→ WHAT TO DO
In the listing below, locate the line with "color: #ef4444 ->" and the line with "text: 163-0054 ->", then output both and everything between them exactly, minus any pictures.

→ RECORDS FOR THE TASK
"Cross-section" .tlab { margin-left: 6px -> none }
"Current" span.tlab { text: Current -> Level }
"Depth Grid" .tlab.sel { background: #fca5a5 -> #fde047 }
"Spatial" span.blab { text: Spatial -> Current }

==

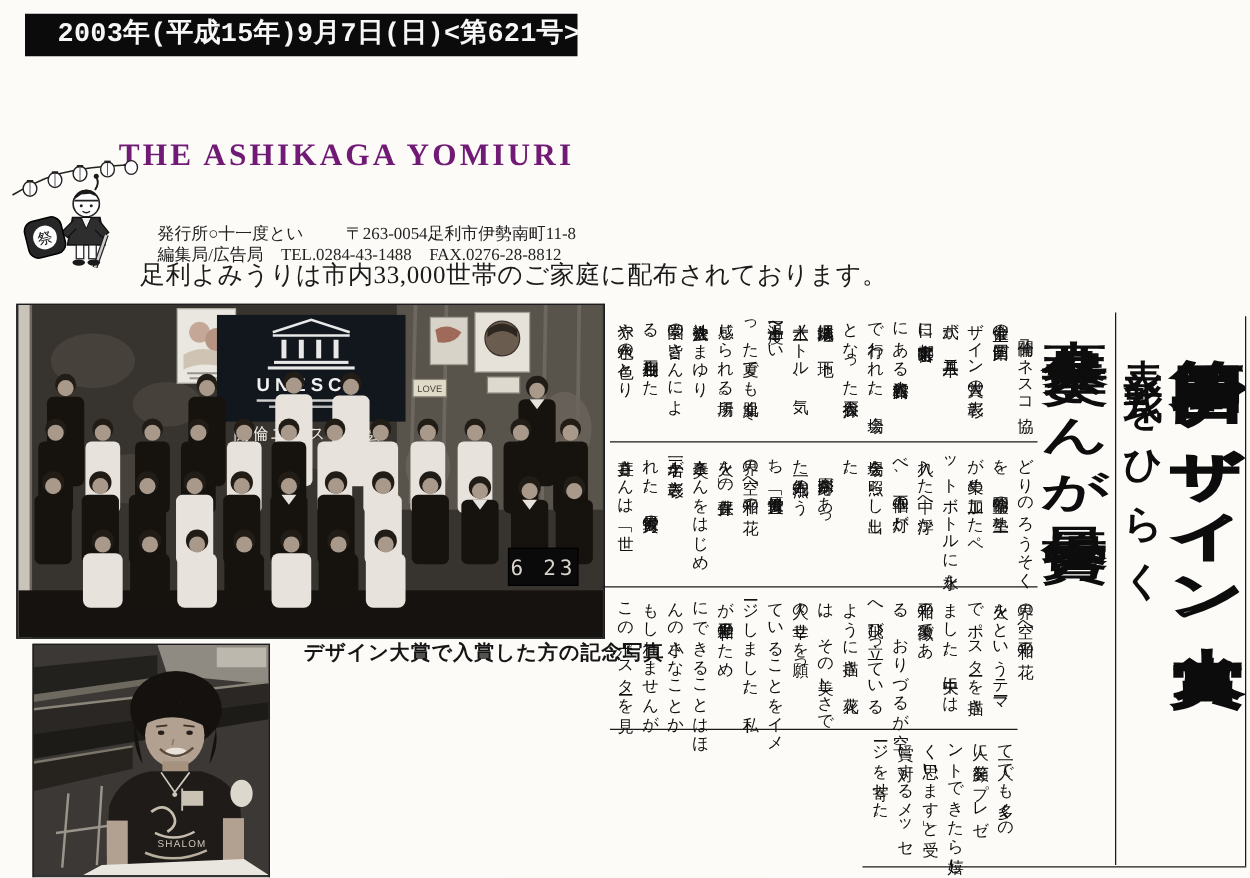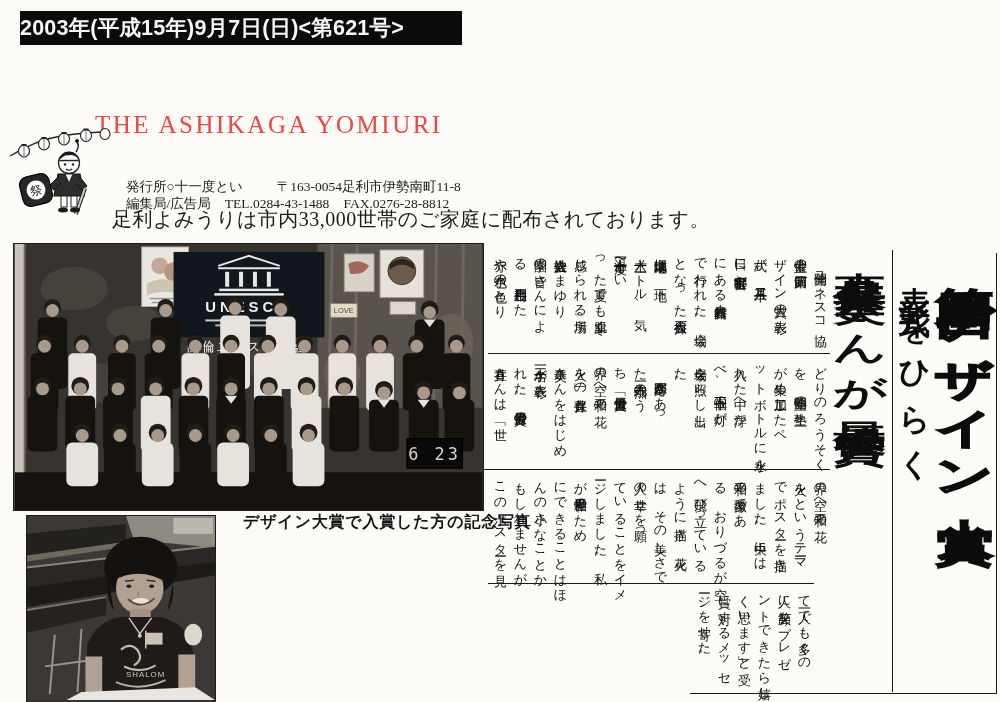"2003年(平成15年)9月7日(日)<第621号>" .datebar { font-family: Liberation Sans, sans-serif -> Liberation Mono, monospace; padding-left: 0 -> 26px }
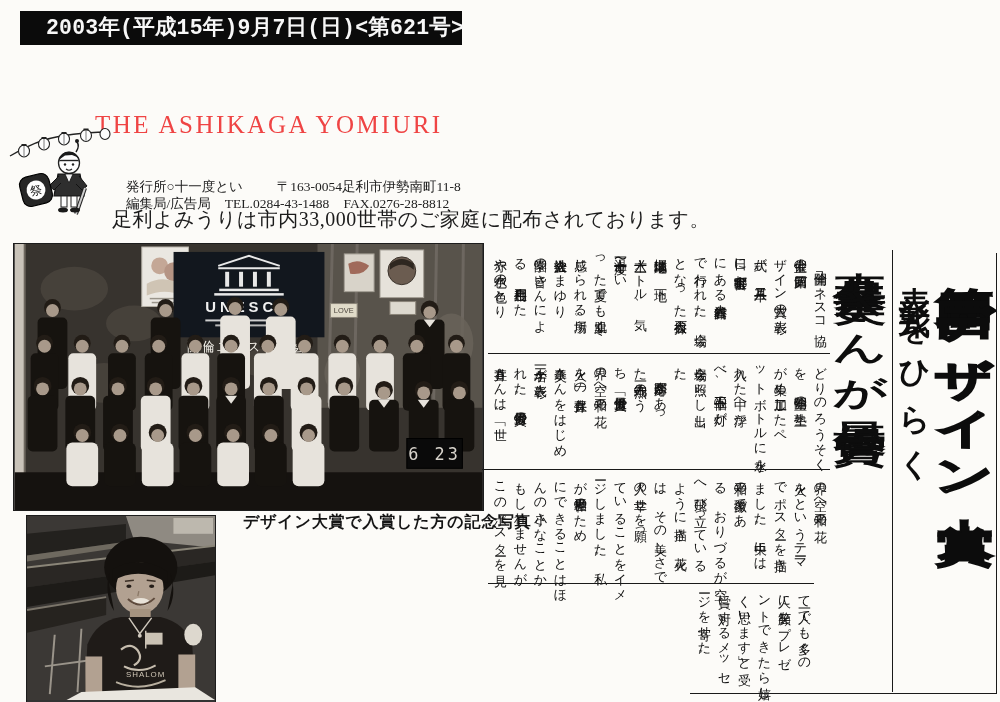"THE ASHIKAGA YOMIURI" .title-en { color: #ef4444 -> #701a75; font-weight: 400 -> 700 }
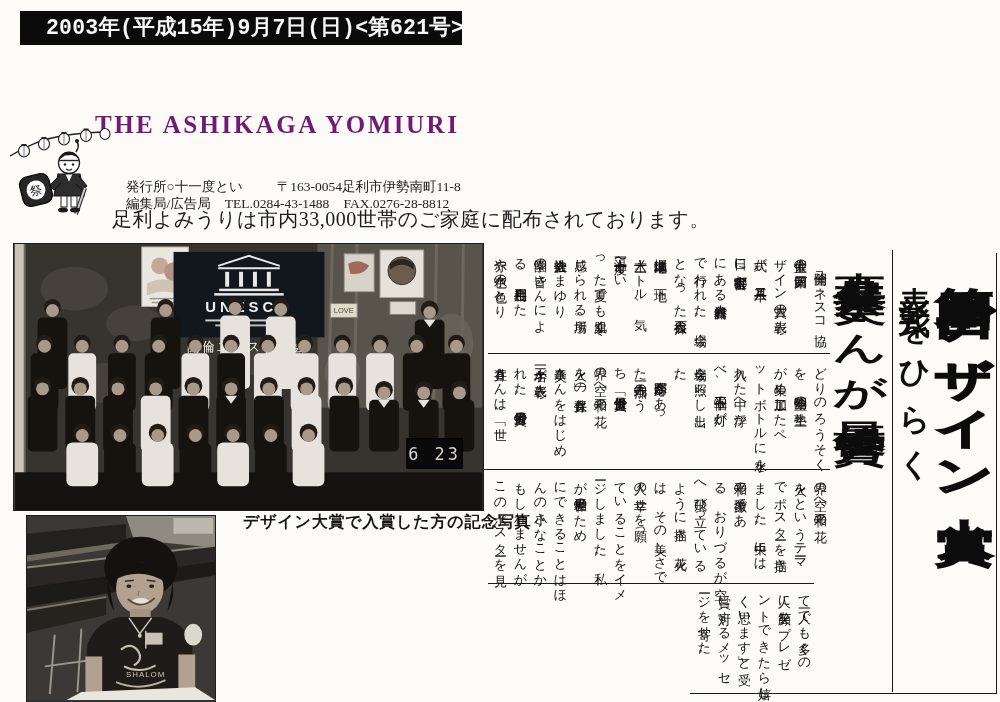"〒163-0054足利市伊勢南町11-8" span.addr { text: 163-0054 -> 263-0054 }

→ RESPONSE TO THIS TASK
"THE ASHIKAGA YOMIURI" .title-en { color: #ef4444 -> #701a75; font-weight: 400 -> 700 }
"〒163-0054足利市伊勢南町11-8" span.addr { text: 163-0054 -> 263-0054 }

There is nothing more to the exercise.